→ **TASK PROMPT**
Whatever appears in the entries must be given again exactly.

#####

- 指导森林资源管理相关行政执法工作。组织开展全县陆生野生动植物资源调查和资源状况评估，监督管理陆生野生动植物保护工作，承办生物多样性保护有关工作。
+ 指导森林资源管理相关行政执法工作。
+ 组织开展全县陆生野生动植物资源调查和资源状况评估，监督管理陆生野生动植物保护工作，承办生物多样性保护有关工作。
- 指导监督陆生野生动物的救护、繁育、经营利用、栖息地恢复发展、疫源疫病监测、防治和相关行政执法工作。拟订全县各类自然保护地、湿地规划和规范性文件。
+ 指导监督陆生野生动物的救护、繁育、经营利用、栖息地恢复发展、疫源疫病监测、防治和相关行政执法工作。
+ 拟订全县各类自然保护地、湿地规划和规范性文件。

#####

→ **ANSWER BELOW**
- 指导森林资源管理相关行政执法工作。组织开展全县陆生野生动植物资源调查和资源状况评估，监督管理陆生野生动植物保护工作，承办生物多样性保护有关工作。
+ 指导森林资源管理相关行政执法工作。
+ 组织开展全县陆生野生动植物资源调查和资源状况评估，监督管理陆生野生动植物保护工作，承办生物多样性保护有关工作。
- 指导监督陆生野生动物的救护、繁育、经营利用、栖息地恢复发展、疫源疫病监测、防治和相关行政执法工作。拟订全县各类自然保护地、湿地规划和规范性文件。
+ 指导监督陆生野生动物的救护、繁育、经营利用、栖息地恢复发展、疫源疫病监测、防治和相关行政执法工作。
+ 拟订全县各类自然保护地、湿地规划和规范性文件。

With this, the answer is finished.